Now we are in the tedious process of blocking, in which the director moves us around the stage like chessmen on a chessboard until he decides where we should stand, sit, or go at any given moment during the play. This is tedious because directors try one thing and then another and then another before they make up their minds, so there is no point in trying to memorize one's own stage directions right away. This used to bother me, but now I just go with the flow, knowing that things will work out fine in the end.
I have had my doubts about being totally blind on stage, but I don't have such doubts anymore. One reason is that my directors have always been ready and willing to make accommodations such as ensuring that a fellow actor is nearby when I have to enter or leave by the steps leading on and offstage. Also providing me with an escort for certain key movements around the stage isn't nearly as obtrusive as it sounds: it can prevent a nasty accident and an unintended spectacle! One time when I did fall over a piece of furniture during a fast-moving sequence in Ragtime, I felt bad because my family members were watching, but my daughter told me afterwards that several people had fallen, including the music director.
Another concern at times has been getting the script in an accessible format, and here again I have been quite lucky.
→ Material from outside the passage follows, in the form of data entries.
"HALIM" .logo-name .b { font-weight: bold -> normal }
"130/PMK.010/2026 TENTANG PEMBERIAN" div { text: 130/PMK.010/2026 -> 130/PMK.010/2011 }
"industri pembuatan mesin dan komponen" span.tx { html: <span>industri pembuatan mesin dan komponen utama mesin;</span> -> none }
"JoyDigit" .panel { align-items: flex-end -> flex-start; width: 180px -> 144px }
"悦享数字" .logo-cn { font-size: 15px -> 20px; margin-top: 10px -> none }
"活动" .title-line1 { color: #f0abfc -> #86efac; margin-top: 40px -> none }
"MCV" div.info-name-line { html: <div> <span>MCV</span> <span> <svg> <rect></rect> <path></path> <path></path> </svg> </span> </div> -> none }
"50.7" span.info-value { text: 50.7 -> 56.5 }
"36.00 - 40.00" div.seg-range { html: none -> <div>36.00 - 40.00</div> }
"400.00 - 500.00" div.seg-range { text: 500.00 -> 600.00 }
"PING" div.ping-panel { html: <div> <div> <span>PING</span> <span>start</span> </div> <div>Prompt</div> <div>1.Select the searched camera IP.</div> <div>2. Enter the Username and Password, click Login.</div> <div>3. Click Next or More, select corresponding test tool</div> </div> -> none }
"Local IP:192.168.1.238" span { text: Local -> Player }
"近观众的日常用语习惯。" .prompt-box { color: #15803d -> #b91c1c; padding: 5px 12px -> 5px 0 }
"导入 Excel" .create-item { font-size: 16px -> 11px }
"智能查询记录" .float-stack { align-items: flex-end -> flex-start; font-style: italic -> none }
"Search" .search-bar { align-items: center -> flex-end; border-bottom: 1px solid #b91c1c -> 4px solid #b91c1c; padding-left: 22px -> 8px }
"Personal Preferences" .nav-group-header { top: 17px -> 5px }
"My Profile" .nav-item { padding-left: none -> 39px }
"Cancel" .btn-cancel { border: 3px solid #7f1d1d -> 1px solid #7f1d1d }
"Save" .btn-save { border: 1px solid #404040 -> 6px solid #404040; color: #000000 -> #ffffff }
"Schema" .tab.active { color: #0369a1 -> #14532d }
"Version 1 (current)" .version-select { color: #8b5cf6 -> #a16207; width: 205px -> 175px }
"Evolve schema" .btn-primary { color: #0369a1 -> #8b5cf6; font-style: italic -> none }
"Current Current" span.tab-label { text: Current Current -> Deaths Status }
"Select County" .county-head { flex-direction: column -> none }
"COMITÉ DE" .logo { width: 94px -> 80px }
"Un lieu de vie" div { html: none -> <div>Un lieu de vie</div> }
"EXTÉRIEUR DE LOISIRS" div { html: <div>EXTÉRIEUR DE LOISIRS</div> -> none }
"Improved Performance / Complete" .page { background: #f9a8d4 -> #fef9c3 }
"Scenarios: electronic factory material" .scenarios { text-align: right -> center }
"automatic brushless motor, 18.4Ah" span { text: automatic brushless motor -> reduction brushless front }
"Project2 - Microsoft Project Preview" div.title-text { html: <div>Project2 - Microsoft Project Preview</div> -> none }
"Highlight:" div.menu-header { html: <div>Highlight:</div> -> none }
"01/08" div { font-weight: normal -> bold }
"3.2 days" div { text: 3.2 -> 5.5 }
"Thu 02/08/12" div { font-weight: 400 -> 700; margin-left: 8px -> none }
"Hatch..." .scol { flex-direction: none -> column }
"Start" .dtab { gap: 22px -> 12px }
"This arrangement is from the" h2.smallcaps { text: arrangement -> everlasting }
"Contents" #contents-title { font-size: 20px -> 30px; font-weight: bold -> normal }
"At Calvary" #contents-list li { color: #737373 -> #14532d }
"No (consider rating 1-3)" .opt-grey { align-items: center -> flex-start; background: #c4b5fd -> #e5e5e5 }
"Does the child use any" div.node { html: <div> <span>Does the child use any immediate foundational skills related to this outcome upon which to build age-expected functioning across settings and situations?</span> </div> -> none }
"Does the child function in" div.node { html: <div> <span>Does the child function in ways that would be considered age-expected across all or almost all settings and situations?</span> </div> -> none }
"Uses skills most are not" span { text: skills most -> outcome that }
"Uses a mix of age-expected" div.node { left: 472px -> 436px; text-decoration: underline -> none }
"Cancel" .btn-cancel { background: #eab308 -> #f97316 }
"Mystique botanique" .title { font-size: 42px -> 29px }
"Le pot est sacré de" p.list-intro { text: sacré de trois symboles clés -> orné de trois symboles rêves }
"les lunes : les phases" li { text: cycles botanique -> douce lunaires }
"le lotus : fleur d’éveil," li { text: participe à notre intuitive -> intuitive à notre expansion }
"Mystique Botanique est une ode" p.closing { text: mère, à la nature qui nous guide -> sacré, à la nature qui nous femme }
As an employee of Services for the Visually Impaired, I have had access, not only to Braille-embossing equipment, but also to colleagues who know how to use it. In this regard I am especially grateful to Judy and Lloyd Rasmussen and to Patty Droppers, without whose help and expertise I would not have accomplished what I have so far.
Finally in writing this article, I have felt awkward about writing about myself as if I were special or outstanding when I know I'm not. If I can claim credit for anything, it is that I have been bold enough (or crazy enough) to take opportunities that presented themselves to me. So, when I am tempted to ask: Why me?, maybe I should simply say: Why not me? And, come to think of it, why not you?